The Australian government is throwing billions of dollars at the military in a move the Prime Minister says is vital to maintaining our position in the Indo-Pacific region in a “poorer, more dangerous” post-coronavirus world.

Scott Morrison announced that $270 billion will be spent over the next ten years on increased cyber capabilities, high-tech underwater surveillance and long-range missiles. In addition, the ADF is expected to grow by 800 people in that time.

Morrison said our region is the “epicentre” of strategic complication and “we have to be prepared and ready to frame the world in which we live as best as we can, and be prepared to respond and play our role to protect Australia, defend Australia.”

The Daily Telegraph, predictably, is absolutely gagging for it.

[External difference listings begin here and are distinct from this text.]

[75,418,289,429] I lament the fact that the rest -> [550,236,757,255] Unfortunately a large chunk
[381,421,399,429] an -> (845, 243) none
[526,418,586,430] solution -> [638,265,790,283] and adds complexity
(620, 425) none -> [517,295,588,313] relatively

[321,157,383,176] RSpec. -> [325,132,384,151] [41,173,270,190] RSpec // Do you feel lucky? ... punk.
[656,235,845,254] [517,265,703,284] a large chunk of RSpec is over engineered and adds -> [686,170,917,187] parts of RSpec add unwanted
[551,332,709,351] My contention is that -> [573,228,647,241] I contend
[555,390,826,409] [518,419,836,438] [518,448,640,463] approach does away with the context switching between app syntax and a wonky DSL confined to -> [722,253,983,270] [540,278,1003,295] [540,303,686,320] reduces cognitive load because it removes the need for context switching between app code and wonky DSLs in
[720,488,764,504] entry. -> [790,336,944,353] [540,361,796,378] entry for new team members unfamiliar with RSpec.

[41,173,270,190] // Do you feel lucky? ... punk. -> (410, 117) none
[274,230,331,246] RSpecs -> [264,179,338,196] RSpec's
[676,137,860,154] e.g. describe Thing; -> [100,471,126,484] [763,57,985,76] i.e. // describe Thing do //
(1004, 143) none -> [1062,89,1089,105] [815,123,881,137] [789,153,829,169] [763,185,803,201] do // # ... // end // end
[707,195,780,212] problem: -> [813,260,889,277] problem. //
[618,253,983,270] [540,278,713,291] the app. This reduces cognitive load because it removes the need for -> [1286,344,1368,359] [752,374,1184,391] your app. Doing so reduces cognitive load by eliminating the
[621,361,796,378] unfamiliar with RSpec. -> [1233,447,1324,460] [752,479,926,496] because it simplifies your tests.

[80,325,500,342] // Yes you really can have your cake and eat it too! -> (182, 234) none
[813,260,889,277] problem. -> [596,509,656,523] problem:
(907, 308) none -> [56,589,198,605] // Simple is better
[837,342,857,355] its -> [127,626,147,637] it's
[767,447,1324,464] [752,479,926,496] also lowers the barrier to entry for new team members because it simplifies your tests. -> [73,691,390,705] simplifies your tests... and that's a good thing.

Positively frothing.

The announcement has raised eyebrows across the country, not just due to its timing but because the Liberal Government doesn’t exactly have the best history of smart military spending in recent times (they dropped $80b on 12 French submarines that could be obsolete by the time they are due in service).

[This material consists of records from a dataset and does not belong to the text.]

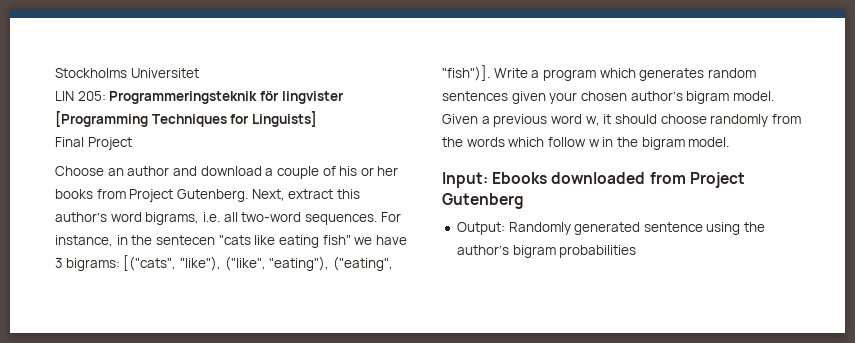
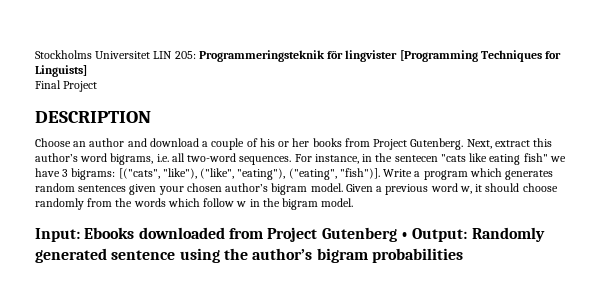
(199, 73) // -> (151, 55) none
(132, 143) none -> [35,111,151,123] // DESCRIPTION
(524, 201) // -> [400,232,408,239] •

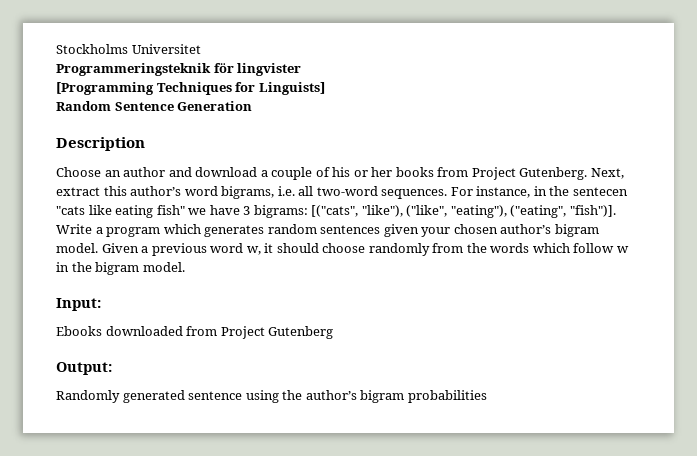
[153,51,196,59] LIN 205: -> (201, 49) //
(398, 56) none -> (302, 69) //
[35,80,98,92] [35,111,151,123] Final Project // DESCRIPTION -> [56,101,253,111] [56,137,145,151] Random Sentence Generation // Description
(80, 235) none -> (101, 304) //
[400,232,408,239] • -> (334, 332) //
(468, 235) none -> (112, 368) //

It also feels like pretty weird timing for an announcement of huge spending like this, especially with Australia’s employment rate recently topping 7% and the Morrison government seemingly preparing to wind back coronavirus stimulus schemes like JobKeeper and JobSeeker.

The $270 billion promised for missiles and other military defence capabilities significantly outdoes the $200 billion the government pledged for COVID-19 welfare, which has still left “millions without assistance” in areas like music, universities and hospitality.

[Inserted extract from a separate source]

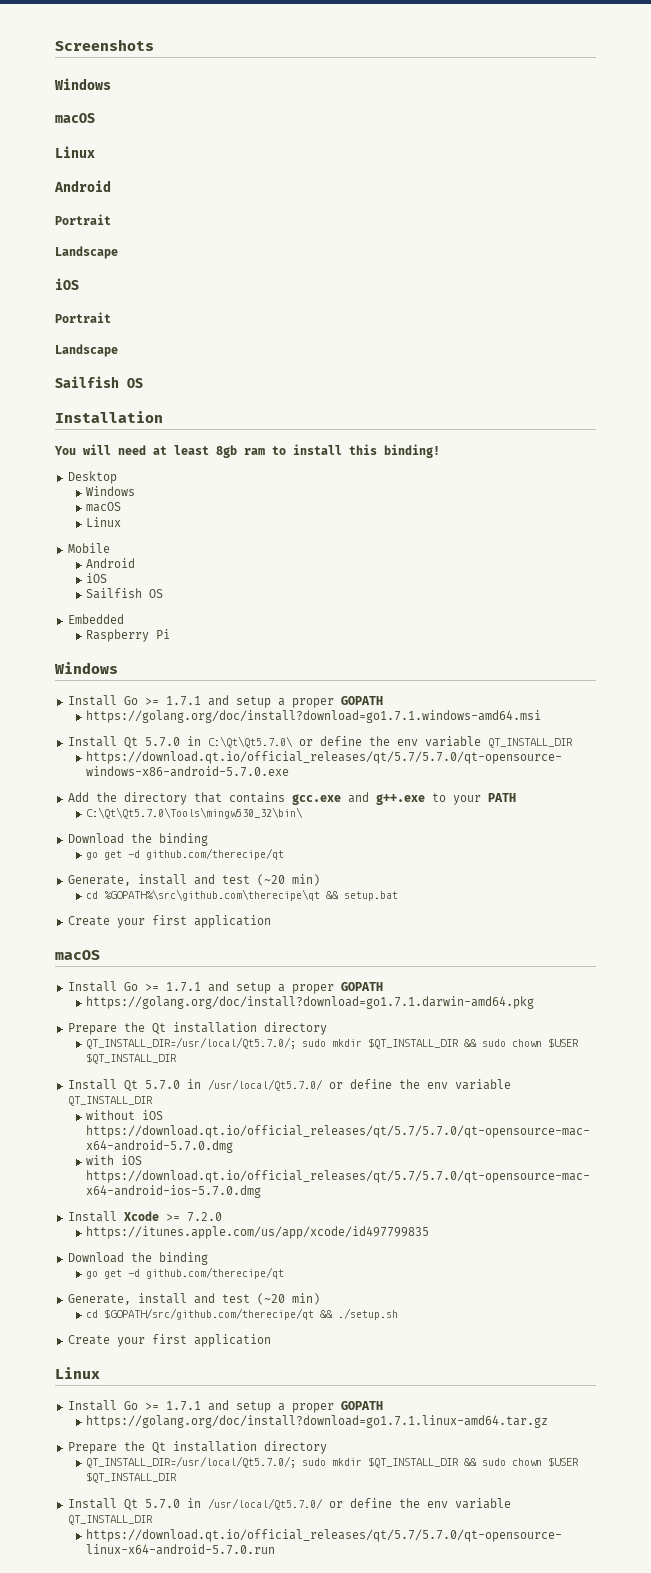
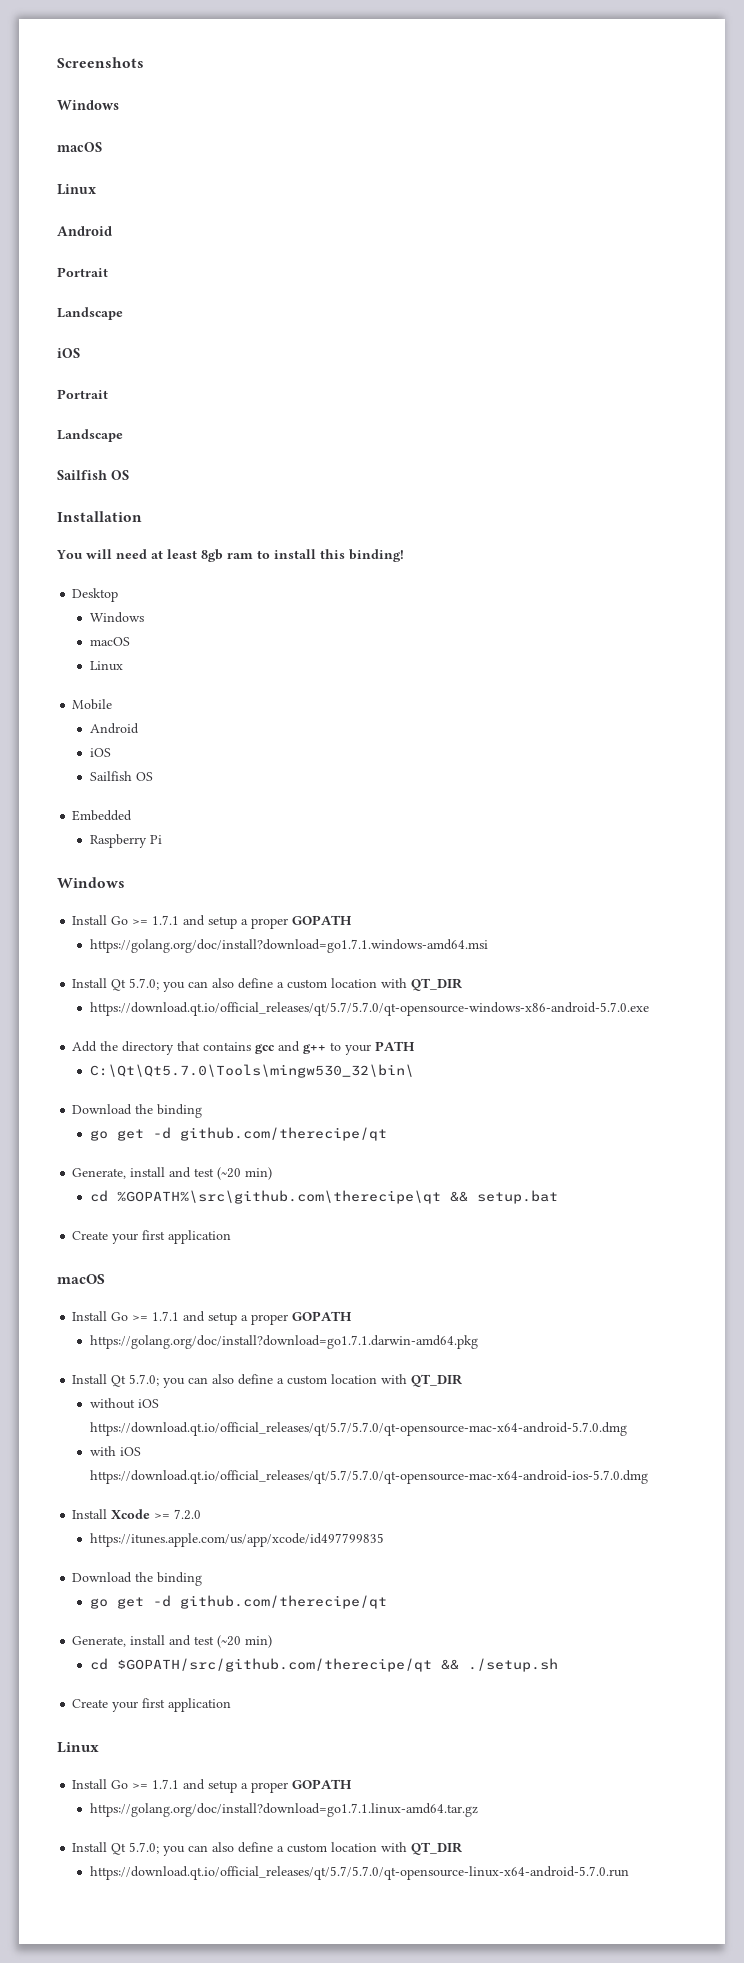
[144,736,573,748] 5.7.0 in C:\Qt\Qt5.7.0\ or define the env variable QT_INSTALL_DIR -> [129,978,463,992] 5.7.0; you can also define a custom location with QT_DIR
[291,792,425,805] gcc.exe and g++.exe -> [255,1041,327,1054] gcc and g++
[67,1022,327,1035] [86,1037,580,1049] [86,1053,178,1064] [67,1079,511,1092] [67,1096,153,1106] Prepare the Qt installation directory // QT_INSTALL_DIR=/usr/local/Qt5.7.0/; sudo mkdir $QT_INSTALL_DIR && sudo chown $USER $QT_INSTALL_DIR // Install Qt 5.7.0 in /usr/local/Qt5.7.0/ or define the env variable QT_INSTALL_DIR -> [72,1374,463,1388] Install Qt 5.7.0; you can also define a custom location with QT_DIR
[67,1441,327,1454] [86,1456,580,1468] [86,1472,178,1483] [67,1498,511,1511] [67,1515,153,1525] Prepare the Qt installation directory // QT_INSTALL_DIR=/usr/local/Qt5.7.0/; sudo mkdir $QT_INSTALL_DIR && sudo chown $USER $QT_INSTALL_DIR // Install Qt 5.7.0 in /usr/local/Qt5.7.0/ or define the env variable QT_INSTALL_DIR -> [72,1842,463,1856] Install Qt 5.7.0; you can also define a custom location with QT_DIR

Areas like the media are suffering too, with the ABC forced to cut 250 jobs amid an $84 million budget shortfall.

JobKeeper, which has been allowing thousands of businesses to continue to function amid the pandemic, looks set to be cut in September.

Meanwhile, the PM told 2GB on Tuesday that the increased JobSeeker benefit would need to be cut back because it was “an impediment to people going out and doing work, getting extra shifts.”

SMH reports that 3.5 million households have taken financial action to cut their basic expenses, like digging into their savings or cutting home loan payments. 7% of those over 17 said they’d been unable to pay one or more important bills due to money shortages.

Plus, as Adam Bandt pointed out, there are still “many bushfire survivors sleeping in tents…”

Perhaps if the missiles don’t work we could give them to bushfire survivors to turn into military-chic housing?